Start with Why. Not how much can I make, Not who will come

Tom sent me this TEDx talk, and it pretty much exactly captures why I do conferences.

This came up in looking at some of the events that compete with my events. There’s several people jumping into the iPhone conference space. It’s hot, it’s new, people see the iPhone community as a bunch of dollar signs. They won’t be around long. People see our events, and; 1. think they can do it (it’s not rocket surgery I admit, but you can’t just create a reg site, and expect success and profit) 2. poach our speakers thinking that speakers alone (don’t get me wrong, we pride ourselves on AWESOME speakers) make an event a success, and simply bringing them along will bring the attendees. 3. Think they can do better, because their SAP event, or their single publishing company line up of speakers can do better.
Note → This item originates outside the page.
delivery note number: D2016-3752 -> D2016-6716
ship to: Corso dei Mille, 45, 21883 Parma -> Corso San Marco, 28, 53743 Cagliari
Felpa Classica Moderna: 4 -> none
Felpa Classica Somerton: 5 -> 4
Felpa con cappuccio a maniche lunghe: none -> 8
I’ve heard from several people, who’ve attended 360|iDev, as well as one or more of the new comers. Overwhelmingly, they all said the vibe was much more corporate at the other events. Corporate sponsors, sessions to schill corporate goods/services/ideas. Watching this video resonated to me, why our events attract developers, attract community, attract indie gamers, scratching and clawing to make a living on their software. Because that’s who we are, we are indie. We aren’t a company looking for another profit center event.
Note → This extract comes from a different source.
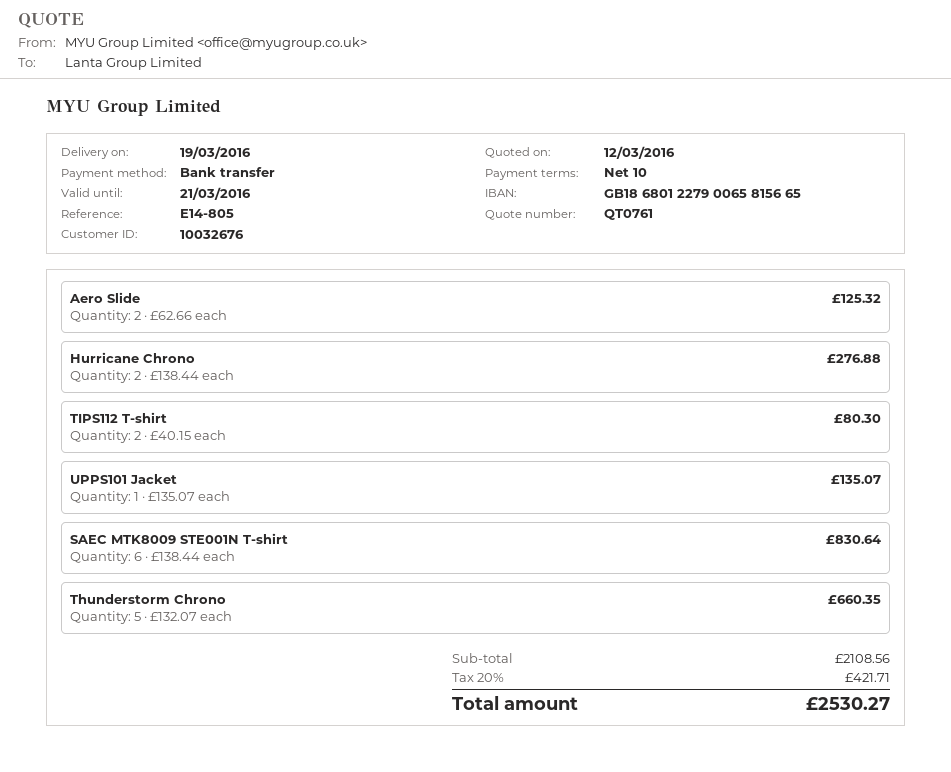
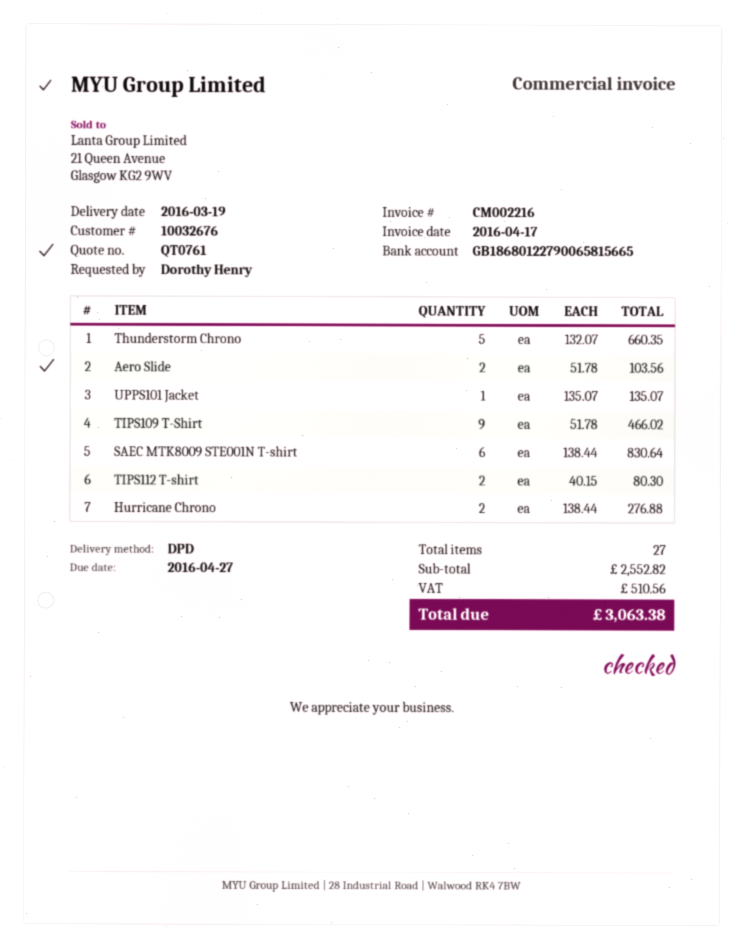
Aero Slide: 2 x 62.66 = 125.32 -> 2 x 51.78 = 103.56
TIPS109 T-Shirt: none -> 9 x 51.78 = 466.02
subtotal: 2108.56 -> 2552.82
tax: 421.71 -> 510.56
total: 2530.27 -> 3063.38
I don’t do conferences (or Ignite Denver) to get famous, to get invited to other events to talk, to make my name bigger. I do it because I enjoy doing events that people love coming to, that give the attendees more than what they came in with.
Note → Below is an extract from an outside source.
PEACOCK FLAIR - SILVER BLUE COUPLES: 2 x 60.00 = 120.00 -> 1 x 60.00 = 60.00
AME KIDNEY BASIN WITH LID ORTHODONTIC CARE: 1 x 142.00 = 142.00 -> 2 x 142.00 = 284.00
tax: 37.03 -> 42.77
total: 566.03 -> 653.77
We started (and I’m continuing) 360|Conferences, not because we thought conferences would make us rich, or famous. But because we saw a need in the community for the events that made the most impact to the developer community. We didn’t start asking how much can we make? Can we quit our jobs tomorrow? How can we get famous doing this? What will people pay for our events? What will make us rich?

No, we asked “Why?” Why do events suck so much? Why do they cost so much? Why do attendees get so little in exchange for (in so many cases) their hard earned money.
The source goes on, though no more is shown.